▶ TRY IT: Look through the data below. Show each line where the string "applyto" occurs.

▶ Before-and-after page screenshots:
————
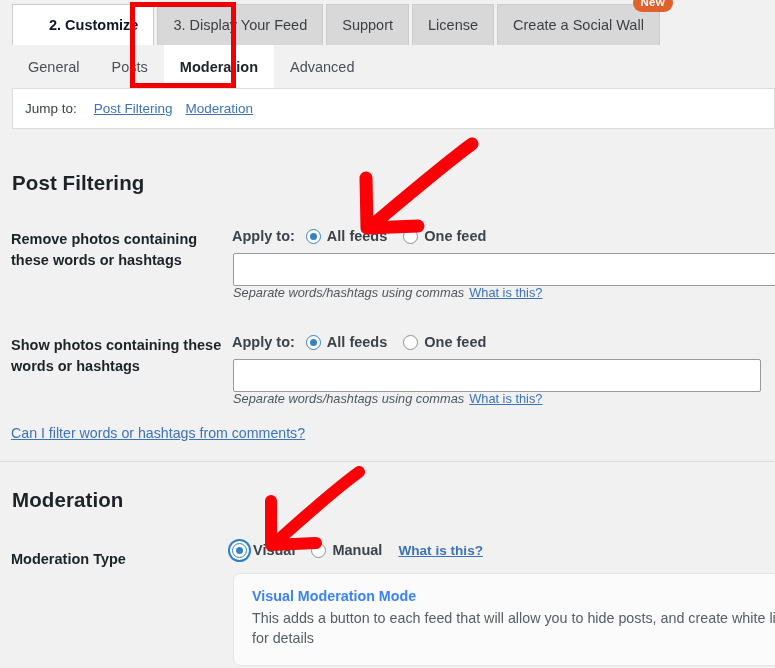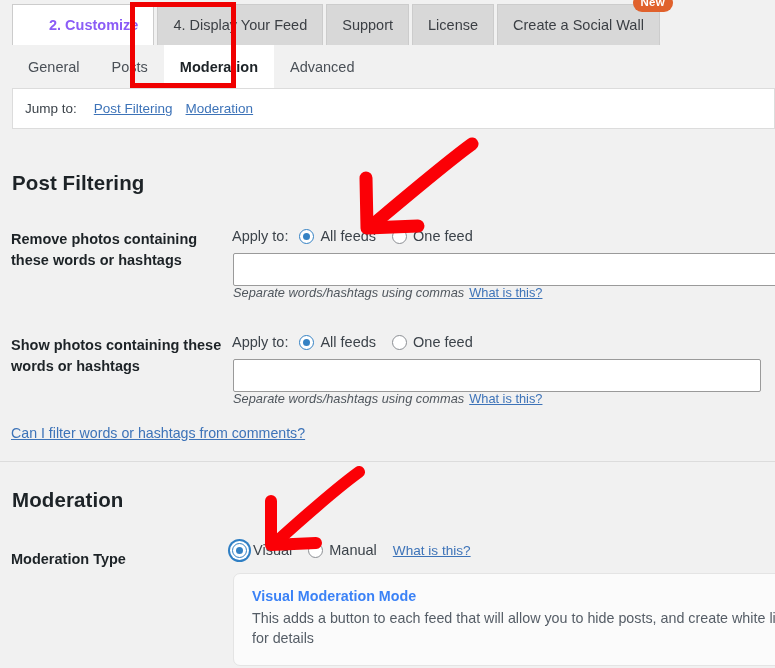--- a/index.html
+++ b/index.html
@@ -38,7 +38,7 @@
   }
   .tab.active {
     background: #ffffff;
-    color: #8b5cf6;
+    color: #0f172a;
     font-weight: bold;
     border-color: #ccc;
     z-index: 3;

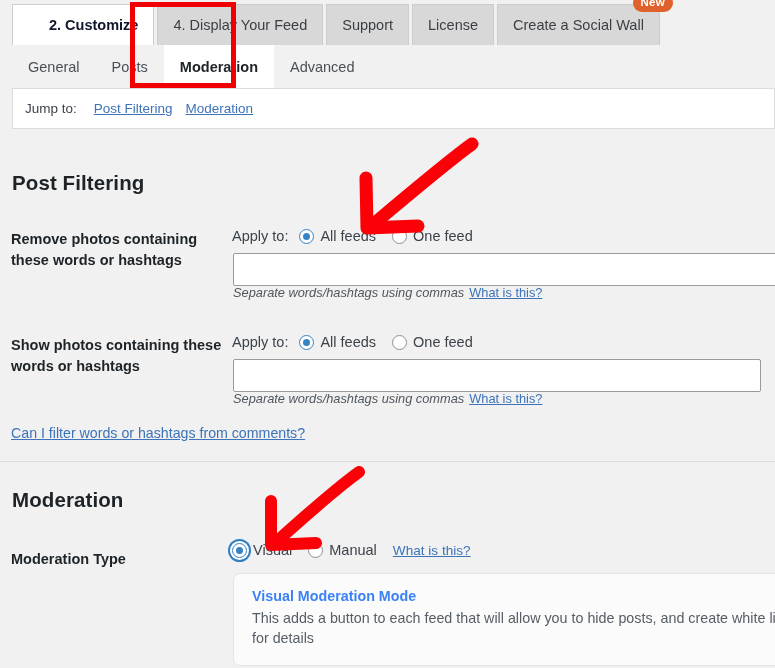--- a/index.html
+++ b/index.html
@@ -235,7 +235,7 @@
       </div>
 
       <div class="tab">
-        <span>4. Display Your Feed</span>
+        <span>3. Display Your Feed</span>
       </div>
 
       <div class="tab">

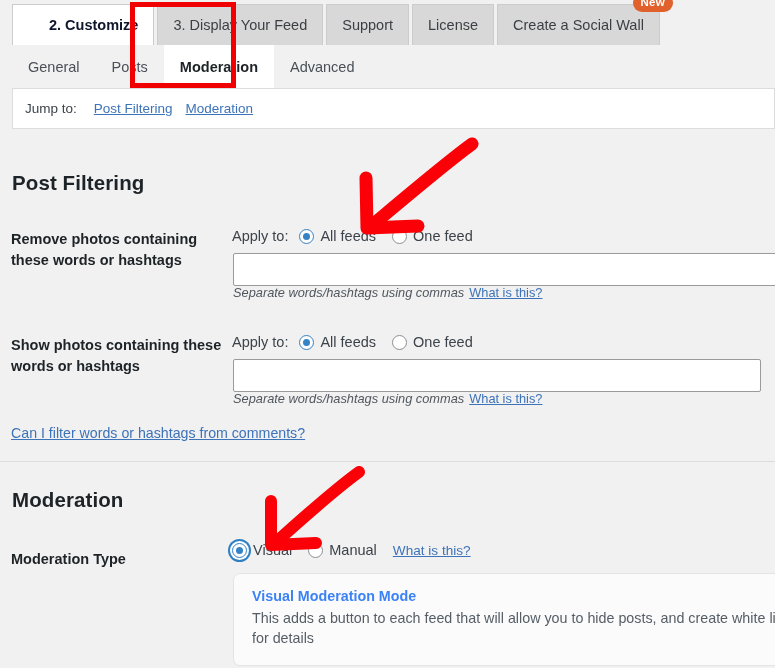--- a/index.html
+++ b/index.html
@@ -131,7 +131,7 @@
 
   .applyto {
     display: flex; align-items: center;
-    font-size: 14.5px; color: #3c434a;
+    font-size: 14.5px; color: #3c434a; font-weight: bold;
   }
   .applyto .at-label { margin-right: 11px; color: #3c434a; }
————
▶ ANSWER TO THE PROBLEM:
   .applyto {
   .applyto .at-label { margin-right: 11px; color: #3c434a; }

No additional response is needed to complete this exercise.